Public Relations is about managing Relationships more than just communication. Obsidian is an app for note taking with flexibility to build your own system. I’m not going to dive into it. The app is a rabbit hole of plugins, varied uses, and stories about “this is how I use Obsidian!”

Our goal is to create a simple map of stakeholders and their relationships. We’re going to use things that come with Obsidian without any fancy plugins or convoluted setups.

Everything is a note, and every note a text file

Obsidian uses text files to save the content of your notes in Markdown, and on top of the markdown you’ll find a section delimited by three dashes ---. That’s the frontmatter, a block of text with information about your note such as tags.

You can get started by installing the app, creating your vault for notes (it’s just a folder), and creating your first note. There’s a lot of documentation to help get a hold of how it works. In the end it starts as a simple markdown editor.

For this example we are going to use this frontmatter on each note that represents a person, organisation, or stakeholder group.

This is how I do it:

---
role: 
specialty: 
work: "[[Gregory-AI]]"
email: 
params:
  kind: Person
contexts:
  - multiplesclerosis
tags:
  - multiplesclerosis
  - Gregory
  - developer
contexts:
  - publicrelations
  - multiplesclerosis
  - lisboncollective
---

You can pick any fields to work with, my advice is to use kind to indicate what type of note it is (Organisation, Media, Person, etc). And I use contexts because the same person or organisation is not limited to just one situation, just one context. I could have used tags with the same idea in mind, but keeping things separate feels better.

For work, the double square brackets indicate a wikilink to another note called “Gregory AI”. It’s not the standrd way to use links in markdown, but right now that is not important.

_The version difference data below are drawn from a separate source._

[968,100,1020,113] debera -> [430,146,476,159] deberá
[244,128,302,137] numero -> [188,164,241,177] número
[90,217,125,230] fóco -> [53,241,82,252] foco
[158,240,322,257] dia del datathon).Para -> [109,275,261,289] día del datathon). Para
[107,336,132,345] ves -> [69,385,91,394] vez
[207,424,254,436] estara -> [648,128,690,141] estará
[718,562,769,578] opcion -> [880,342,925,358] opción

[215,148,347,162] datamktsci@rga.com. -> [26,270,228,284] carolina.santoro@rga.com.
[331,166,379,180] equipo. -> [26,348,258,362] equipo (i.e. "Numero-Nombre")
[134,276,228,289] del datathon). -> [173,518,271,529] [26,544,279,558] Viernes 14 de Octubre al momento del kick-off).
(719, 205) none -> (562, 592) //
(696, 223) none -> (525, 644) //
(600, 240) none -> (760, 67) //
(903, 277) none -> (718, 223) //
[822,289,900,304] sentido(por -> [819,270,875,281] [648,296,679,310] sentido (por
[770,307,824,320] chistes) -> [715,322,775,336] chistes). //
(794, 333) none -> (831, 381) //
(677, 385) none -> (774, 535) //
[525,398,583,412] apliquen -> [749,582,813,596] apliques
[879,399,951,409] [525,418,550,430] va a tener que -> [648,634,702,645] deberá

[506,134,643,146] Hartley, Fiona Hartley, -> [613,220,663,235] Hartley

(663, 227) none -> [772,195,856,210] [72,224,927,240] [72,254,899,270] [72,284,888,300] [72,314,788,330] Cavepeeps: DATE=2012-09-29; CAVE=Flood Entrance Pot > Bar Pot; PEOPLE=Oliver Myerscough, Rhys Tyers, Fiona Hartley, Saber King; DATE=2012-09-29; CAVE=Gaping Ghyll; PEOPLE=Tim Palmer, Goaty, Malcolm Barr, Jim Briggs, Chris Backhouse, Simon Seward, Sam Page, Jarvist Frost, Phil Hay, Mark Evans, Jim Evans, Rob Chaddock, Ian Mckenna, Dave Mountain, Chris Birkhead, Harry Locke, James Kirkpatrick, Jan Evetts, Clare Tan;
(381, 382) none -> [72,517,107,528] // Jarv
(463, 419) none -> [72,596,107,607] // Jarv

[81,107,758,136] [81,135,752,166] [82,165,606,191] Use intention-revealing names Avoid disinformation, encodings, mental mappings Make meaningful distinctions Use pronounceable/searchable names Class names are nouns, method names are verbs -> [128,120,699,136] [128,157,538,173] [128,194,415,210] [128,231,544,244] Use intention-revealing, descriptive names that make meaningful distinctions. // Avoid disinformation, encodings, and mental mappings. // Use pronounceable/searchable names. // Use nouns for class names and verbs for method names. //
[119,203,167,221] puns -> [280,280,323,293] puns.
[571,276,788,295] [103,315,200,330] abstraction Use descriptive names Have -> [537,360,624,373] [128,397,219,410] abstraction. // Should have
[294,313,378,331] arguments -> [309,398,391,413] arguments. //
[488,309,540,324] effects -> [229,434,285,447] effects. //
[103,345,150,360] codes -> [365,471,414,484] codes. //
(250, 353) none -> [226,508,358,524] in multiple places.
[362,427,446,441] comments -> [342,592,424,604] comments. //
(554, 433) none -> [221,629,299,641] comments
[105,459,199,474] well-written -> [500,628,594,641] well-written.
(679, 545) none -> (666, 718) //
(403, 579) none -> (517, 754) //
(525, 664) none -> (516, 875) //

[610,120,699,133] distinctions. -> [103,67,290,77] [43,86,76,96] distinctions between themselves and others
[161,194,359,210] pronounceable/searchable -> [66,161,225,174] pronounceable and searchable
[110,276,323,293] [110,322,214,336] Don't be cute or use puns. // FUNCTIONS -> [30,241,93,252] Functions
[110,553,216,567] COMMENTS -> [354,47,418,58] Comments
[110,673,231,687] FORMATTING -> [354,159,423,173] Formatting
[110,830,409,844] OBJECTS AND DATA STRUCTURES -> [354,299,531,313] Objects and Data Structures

And don’t let the look of the frontmatter scare you, the app makes the text look more readable when you are editing a note.

example of how obsidian makes the notes look in live edit mode

One good thing is that obsidian also finds other notes that have links to the one we’re reading. But what we want is the graph view.

The graph view button is on the left side, the second icon from top to bottom.

When you have enough notes and internal links, your graph view will start to look something like this.

graph view of notes refering to various stakeholders as a way to show their social network

Let’s break it down.

The important part is the filters, where I’ve put in["contexts":multiplesclerosis] this way I don’t have to worry about where the notes are stored.

Next, I’ve set a number of groups about the people in this network. Organisation, Media, Doctor or Nurse, Friends, and other persons I’ve met along the way.

The order is important, filters work from top to bottom and sometimes you need to be specific. For every note of kind person, we used their role as way to color code them in the network. The criteria ["kind":Person] is the broadest, and that’s why we left it for last.

There are other filters you can use, and the square brackets indicate properties of the note that we have set when creating the note.

The graph shows some grey nodes, those are articles and other pieces of information that don’t always link to a person.

Using Templates

Let’s just make your job easier. Instead of typing the frontmatter all the time you can go to Obsidian’s settings and choose a folder to store templates.

settings page for obsidian templates

A template is just note with text or frontmatter. In my case I have a Person template.

template for a note related to a person with the frontmatter and one default value

To use it, you will need to type /template when writing your note, and press enter to pick between the ones you have.

selecting a template

Stakeholder Mapping with Obsidian looks cool, but…

This isn’t something you can use for sharing knowledge with a team, in my opinion. It’s not portable, it doesn’t allow to sync between team members unless you have the paid version.

When doing this on paper I use shapes to indicate other variables like the level of trust or level of engagement.

And there are other apps out there that focus on relationship management and proper stakeholder mapping, some of which will be much more suited than this little personal hack.

Using Obsidian for Public Relations

This is not just about fancy graphs.

As a personal tool it’s a way to keep notes about important people and their relationships. If Dunbar’s number is correct, that we can only keep track of the relationships of 150 people, most of us are long past that mark and need tools to keep up.

I’ve been using these graphs as a way to think about how a person can have an effect on the whole network, where bridges need to be built, who shares interests by connecting them with tags.

Some of the articles in the graph are actually media clippings. They link to the people mentioned and that way I can track quotes made to the media.

Obsidian can also work as a database. There are plugins that let you build a table with the person’s name and email address, or other property you choose. And you are the one who decides which properties exist within your Obsidian.

And since the content of each note is plain text, it can be used to keep track of interactions we have with each person. Write it out in any way that feels right to you. You’ll find that this method takes you from mere note taking to note making.

We are going to stop here. We could go down the Obsidian rabbit hole of building your own method to organise every aspect of your life with text files, using plugins, or understanding someone else’s complex method.

Whatever you do with any productivity tool needs to be kept simple. It should come so natural to you that it feels seamless in the way you use the computer or your notebook.